The concept of “justification” implies a standard of measurement that calls me into account, whether it’s a math test in school, a performance standard in athletics, an issue with my bank statement, or the reality of my perspective of life, the attitudes and behaviors that express the inner workings of my heart.
In the Luke 10 encounter, the lawyer was hoping that his self-assessment was sufficient, that he was keeping the Law within the parameters of his own comfort zone. But Jesus blew up the comfort zone by declaring that the “neighbor” was in fact anyone we encounter that needs help, even if they are socially unacceptable.
Ouch!
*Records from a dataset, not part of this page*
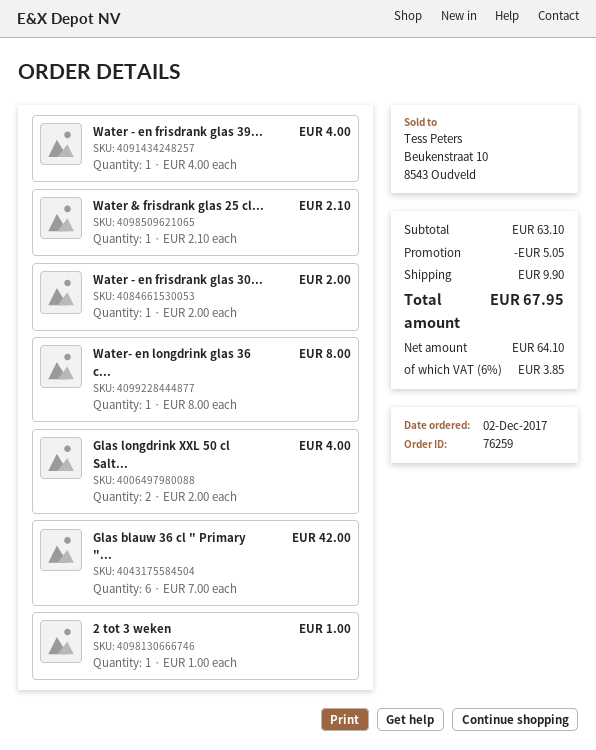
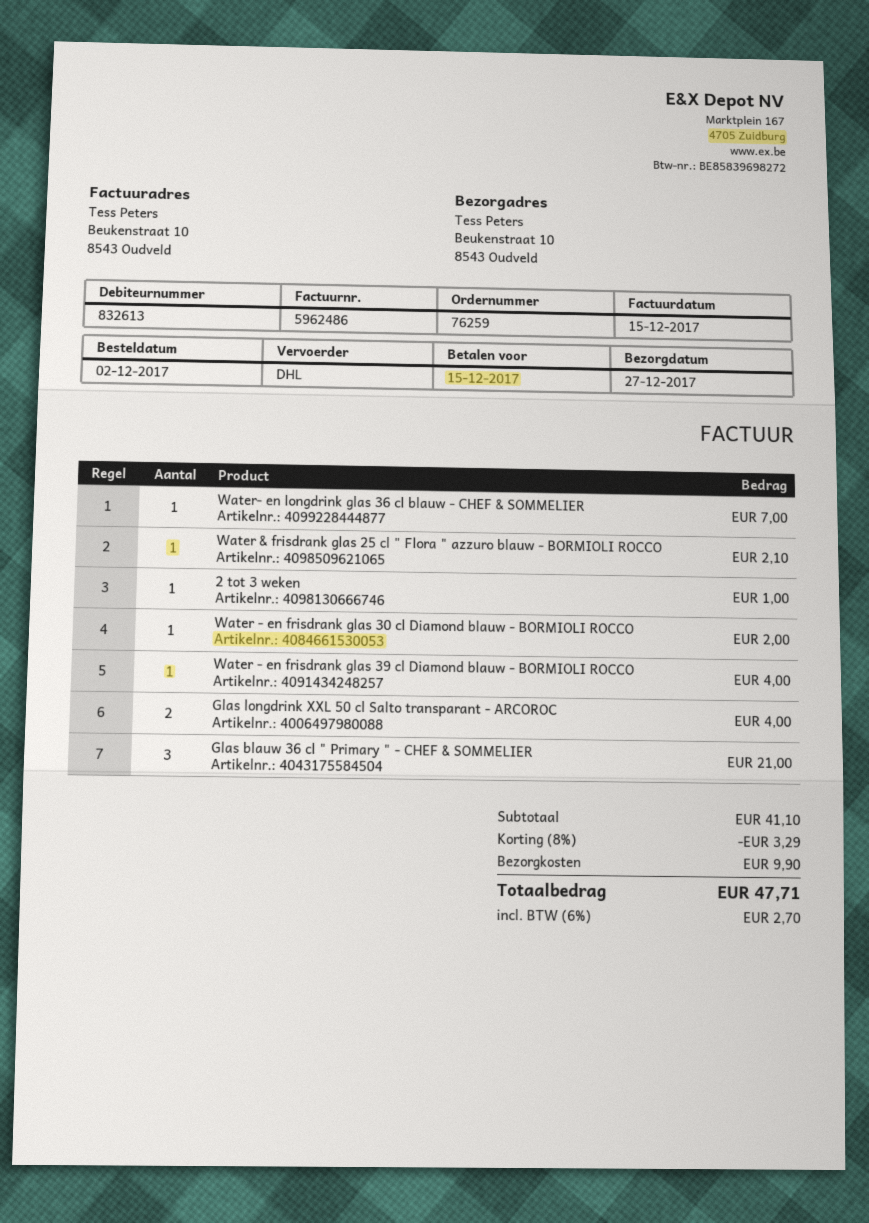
Water- en longdrink glas 36 c...: 1 for 8.00 -> 1 for 7.00
Glas blauw 36 cl " Primary "...: 6 for 42.00 -> 3 for 21.00
subtotal: 63.10 -> 41.10
discount: 5.05 -> 3.29
tax: 6% = 3.85 -> 6% = 2.70
total: 67.95 -> 47.71

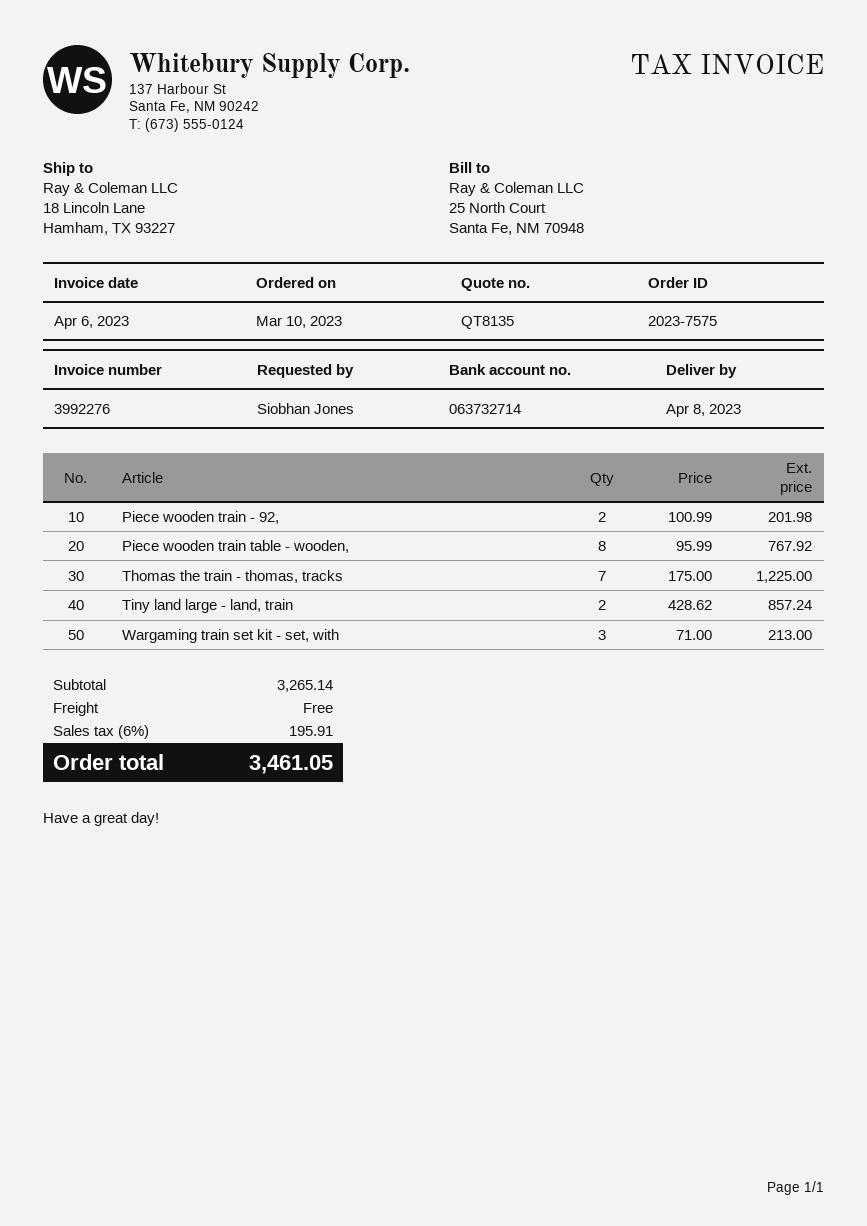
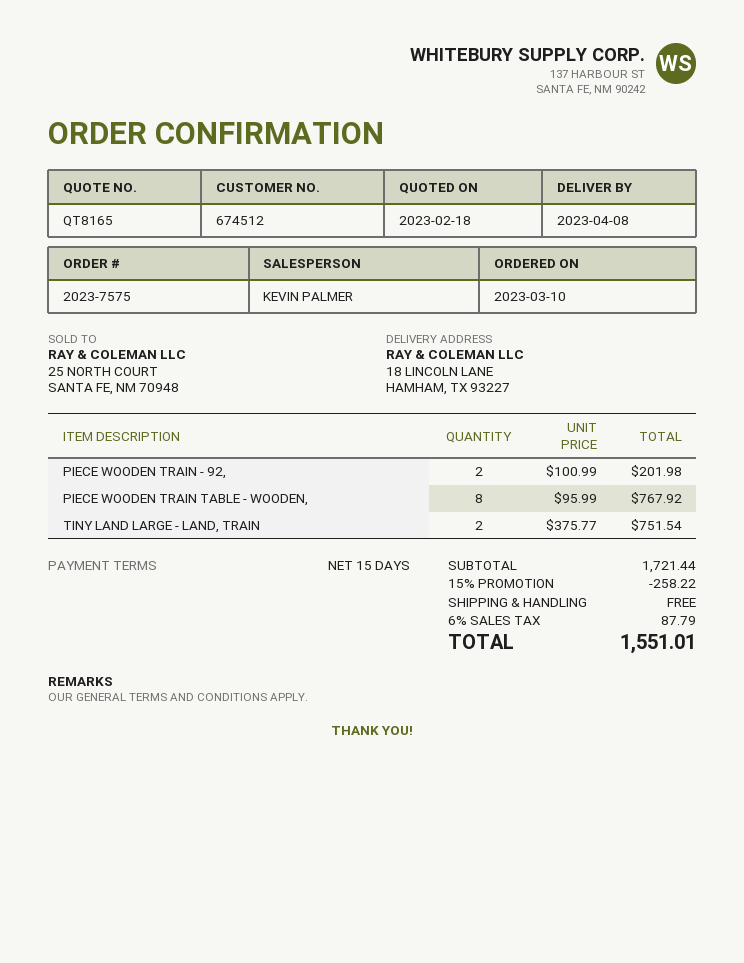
quote number: QT8135 -> QT8165
Thomas the train - thomas, tracks: 7 x 175.00 = 1225.00 -> none
Tiny land large - land, train: 2 x 428.62 = 857.24 -> 2 x 375.77 = 751.54
Wargaming train set kit - set, with: 3 x 71.00 = 213.00 -> none
subtotal: 3265.14 -> 1721.44
discount: none -> 15% = 258.22
tax: 6% = 195.91 -> 6% = 87.79
total: 3461.05 -> 1551.01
Plain and simple. Jesus points to a standard that can only be attained by loving as He loved, sacrificing self and personal comfort to extend the love of the Father’s heart to whoever we meet.
I’d rather not do that. I’d rather stay in my comfort zone, and find a way to justify myself in it, rather than get outside myself and love like Jesus does.
Rats. Busted again. God, have mercy on me, and infuse me again today with the Spirit of Your Son, who loves me according to Your standard, even though it cost Him everything.